The pericycle is sometimes termed as pericambium as it retains its meristematic activity. It can give rise to the lateral root primordia, vascular cambium that gives rise to secondary vascular tissues in dicots and the phellogen – the cork meristem. Laticifers and secretory ducts may sometimes be present in pericycle. Sclerified pericycle cells may be found in monocots.
The primary xylem and phloem remain alternately and radially arranged beneath the pericycle. The xylem contains thick-walled, lignified tracheary elements that mature centripetally Protoxylem lies on the periphery and metaxylem towards the center and, therefore, the xylem is exarch. Centripetal differentiation is also observed in phloem.

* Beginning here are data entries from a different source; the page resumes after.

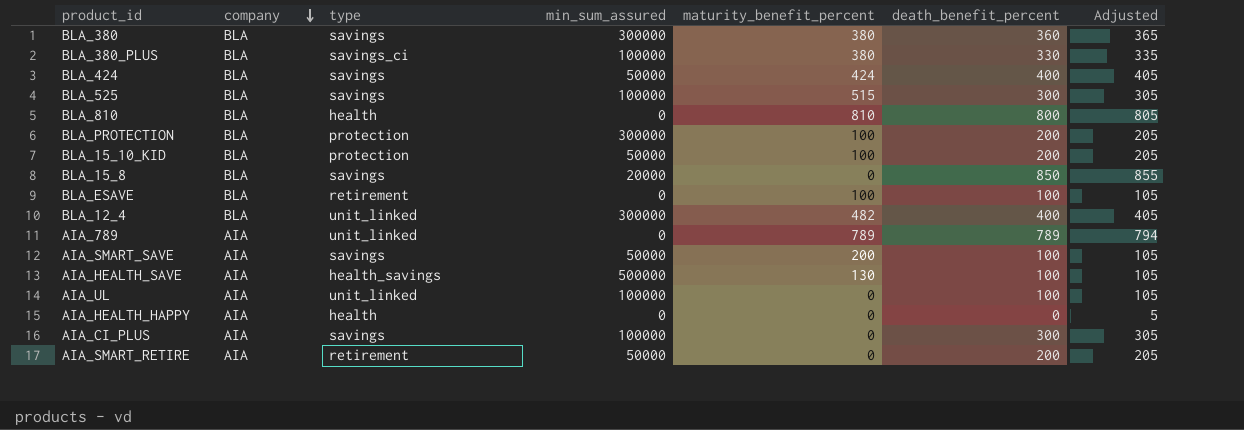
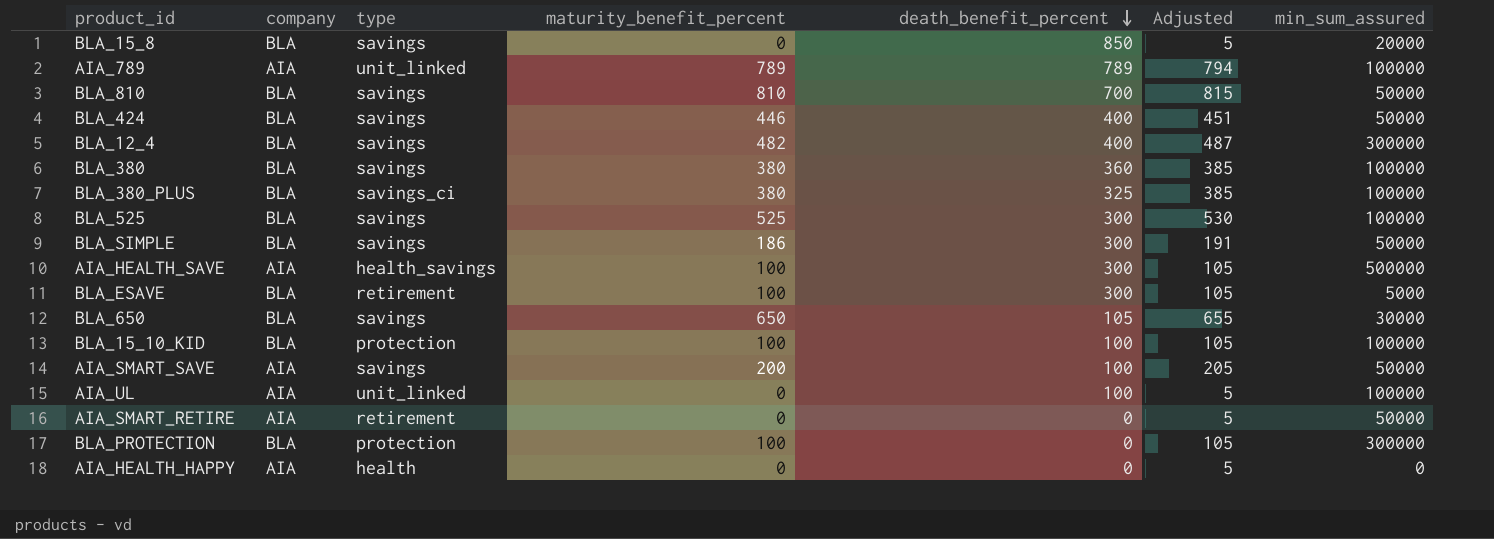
row order: company descending -> death_benefit_percent descending
column Adjusted | formula: [death_benefit_percent] + 5 -> [maturity_benefit_percent] + 5
column min_sum_assured | position: 4 -> 7
row AIA_CI_PLUS: AIA | savings | 100000 | 0 | 300 | 305 -> none
AIA_789 | min_sum_assured: 0 -> 100000
BLA_810 | type: health -> savings
BLA_810 | death_benefit_percent: 800 -> 700
BLA_810 | min_sum_assured: 0 -> 50000
BLA_424 | maturity_benefit_percent: 424 -> 446
BLA_12_4 | type: unit_linked -> savings
BLA_380 | min_sum_assured: 300000 -> 100000
BLA_380_PLUS | death_benefit_percent: 330 -> 325
BLA_525 | maturity_benefit_percent: 515 -> 525
row BLA_SIMPLE: none -> BLA | savings | 186 | 300 | 191 | 50000
AIA_HEALTH_SAVE | maturity_benefit_percent: 130 -> 100
AIA_HEALTH_SAVE | death_benefit_percent: 100 -> 300
BLA_ESAVE | death_benefit_percent: 100 -> 300
BLA_ESAVE | min_sum_assured: 0 -> 5000
row BLA_650: none -> BLA | savings | 650 | 105 | 655 | 30000
BLA_15_10_KID | death_benefit_percent: 200 -> 100
BLA_15_10_KID | min_sum_assured: 50000 -> 100000
AIA_SMART_RETIRE | death_benefit_percent: 200 -> 0
BLA_PROTECTION | death_benefit_percent: 200 -> 0

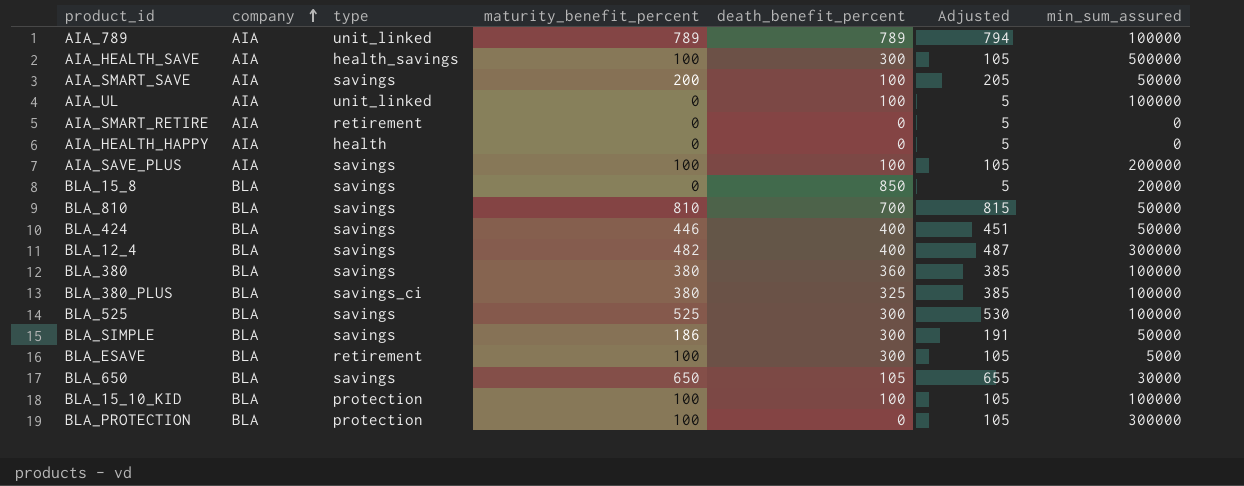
row order: death_benefit_percent descending -> company ascending
AIA_SMART_RETIRE | min_sum_assured: 50000 -> 0
row AIA_SAVE_PLUS: none -> AIA | savings | 100 | 100 | 105 | 200000

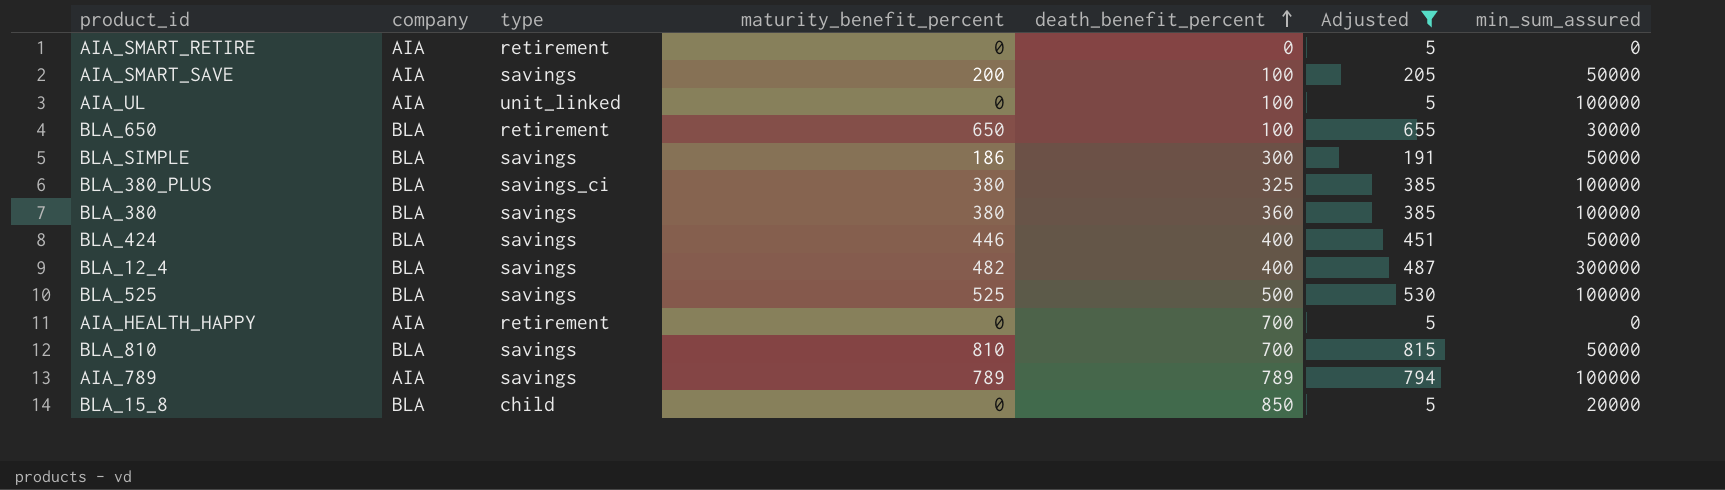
filter: none -> Adjusted != 105
row order: company ascending -> death_benefit_percent ascending
BLA_650 | type: savings -> retirement
BLA_650 | death_benefit_percent: 105 -> 100
BLA_525 | death_benefit_percent: 300 -> 500
AIA_HEALTH_HAPPY | type: health -> retirement
AIA_HEALTH_HAPPY | death_benefit_percent: 0 -> 700
AIA_789 | type: unit_linked -> savings
BLA_15_8 | type: savings -> child

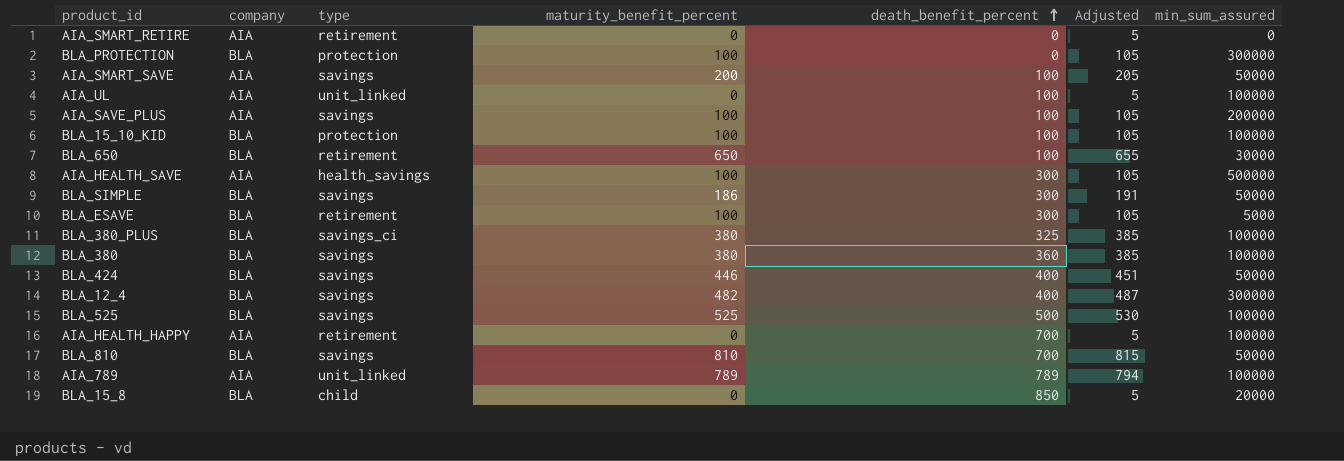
filter: Adjusted != 105 -> none
AIA_HEALTH_HAPPY | min_sum_assured: 0 -> 100000
AIA_789 | type: savings -> unit_linked

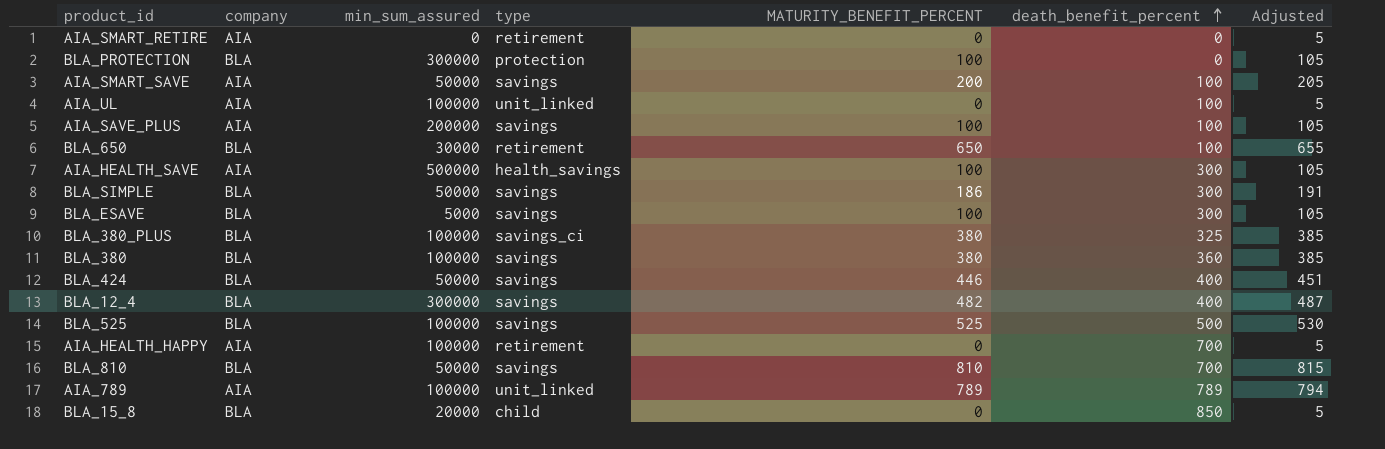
column min_sum_assured | position: 7 -> 3
column name: maturity_benefit_percent -> MATURITY_BENEFIT_PERCENT
row BLA_15_10_KID: BLA | protection | 100 | 100 | 105 | 100000 -> none
BLA_ESAVE | type: retirement -> savings

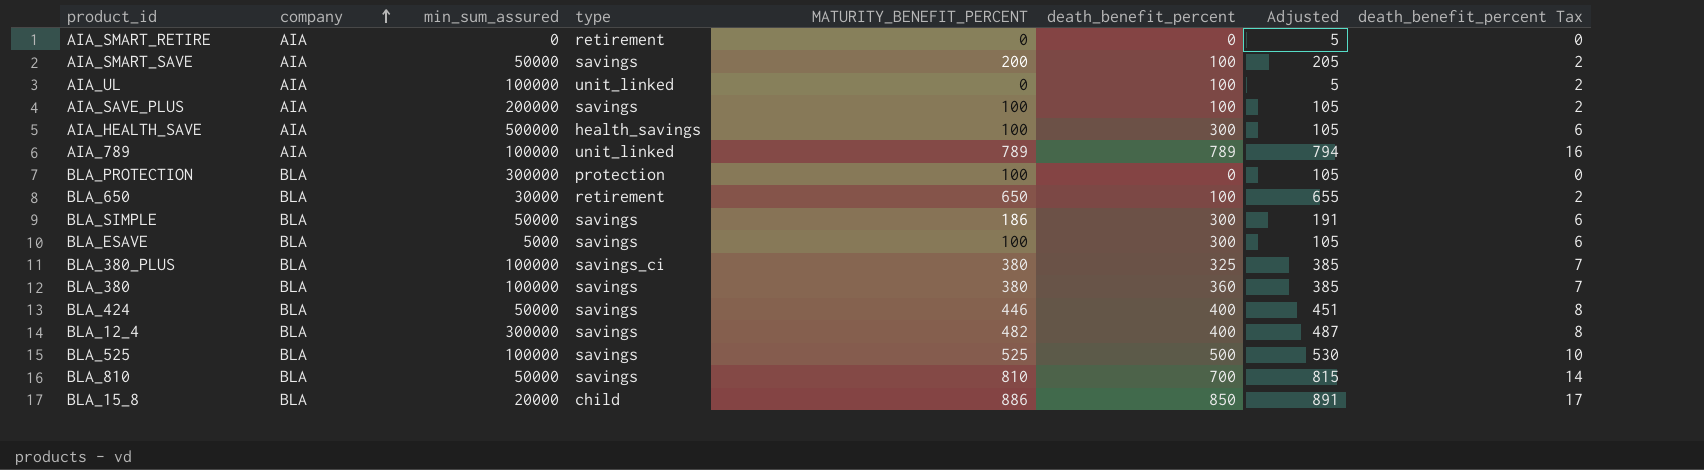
row order: death_benefit_percent ascending -> company ascending
column death_benefit_percent Tax | formula: none -> [death_benefit_percent] * 0.02
row AIA_HEALTH_HAPPY: AIA | 100000 | retirement | 0 | 700 | 5 -> none
BLA_15_8 | MATURITY_BENEFIT_PERCENT: 0 -> 886
BLA_15_8 | Adjusted: 5 -> 891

In many dicots the xylem strands extend towards the centre to form a star-shaped solid central core. In most monocotyledons, however, there is large parenchymatous or sclerenchymatous pith in the center.
The number of xylem strands with protoxylem groups varies from 1 to many (Fig. 5.82) and termed as monarch (e.g., Trapa natans), diarch (e.g., Beta, Daucus Raphanus etc.), triarch (e.g., Pisum), tetrach (e.g., Vicia, Ranunculus etc.), pentarch and polyarch (e.g., monocotyledonous root) respectively.
Usually the number of xylem arcs is constant for a plant but exceptions are noted in Libocedrus decurrens where the root may be diarch, triarch pentarch and hexarch. The aerial root of Tinospora cordifolia also has tri-, tetra- or pentarch xylem. In polyarch roots the number of xylem strands may be as high as 100 or more (e.g., Palmae).
In Triticum a single large metaxylem vessel occupies the centre and remains separated from the peripheral protoxylem by parenchyma A number of meta-xylem vessels remain arranged in a circle around the pith as in Iris, Zea etc.